(DATA TO USE)

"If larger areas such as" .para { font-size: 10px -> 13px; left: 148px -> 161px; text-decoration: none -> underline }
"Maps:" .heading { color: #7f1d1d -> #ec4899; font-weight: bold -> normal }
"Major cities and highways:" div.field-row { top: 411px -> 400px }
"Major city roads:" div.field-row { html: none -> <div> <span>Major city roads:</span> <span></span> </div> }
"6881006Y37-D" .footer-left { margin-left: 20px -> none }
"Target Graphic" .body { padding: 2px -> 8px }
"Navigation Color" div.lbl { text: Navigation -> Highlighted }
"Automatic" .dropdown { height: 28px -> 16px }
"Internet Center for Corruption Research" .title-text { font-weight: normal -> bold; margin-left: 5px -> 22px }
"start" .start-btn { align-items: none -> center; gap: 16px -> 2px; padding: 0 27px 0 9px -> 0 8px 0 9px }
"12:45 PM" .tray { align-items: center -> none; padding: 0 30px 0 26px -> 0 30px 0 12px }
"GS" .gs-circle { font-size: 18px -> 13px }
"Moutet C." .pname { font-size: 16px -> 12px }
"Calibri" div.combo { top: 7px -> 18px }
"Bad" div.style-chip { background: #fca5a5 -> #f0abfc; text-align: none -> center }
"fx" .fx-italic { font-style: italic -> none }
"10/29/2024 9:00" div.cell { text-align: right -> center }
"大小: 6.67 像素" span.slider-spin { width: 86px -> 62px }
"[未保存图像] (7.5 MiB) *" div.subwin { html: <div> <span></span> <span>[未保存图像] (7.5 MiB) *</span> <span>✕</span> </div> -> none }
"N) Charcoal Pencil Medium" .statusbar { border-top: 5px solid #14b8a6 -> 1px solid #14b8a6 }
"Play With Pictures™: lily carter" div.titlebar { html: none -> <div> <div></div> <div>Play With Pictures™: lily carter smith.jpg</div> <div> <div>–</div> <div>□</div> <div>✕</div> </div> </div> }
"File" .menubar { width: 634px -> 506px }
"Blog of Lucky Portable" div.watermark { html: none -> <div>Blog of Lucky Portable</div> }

(WORK REQUEST)
Using the data above, extract exactly the lines from the one that holds "align-items: center ->" to the one that holds "html: <div> <span></span>", both ends included, and no others.

(WRITTEN SOLUTION)
"12:45 PM" .tray { align-items: center -> none; padding: 0 30px 0 26px -> 0 30px 0 12px }
"GS" .gs-circle { font-size: 18px -> 13px }
"Moutet C." .pname { font-size: 16px -> 12px }
"Calibri" div.combo { top: 7px -> 18px }
"Bad" div.style-chip { background: #fca5a5 -> #f0abfc; text-align: none -> center }
"fx" .fx-italic { font-style: italic -> none }
"10/29/2024 9:00" div.cell { text-align: right -> center }
"大小: 6.67 像素" span.slider-spin { width: 86px -> 62px }
"[未保存图像] (7.5 MiB) *" div.subwin { html: <div> <span></span> <span>[未保存图像] (7.5 MiB) *</span> <span>✕</span> </div> -> none }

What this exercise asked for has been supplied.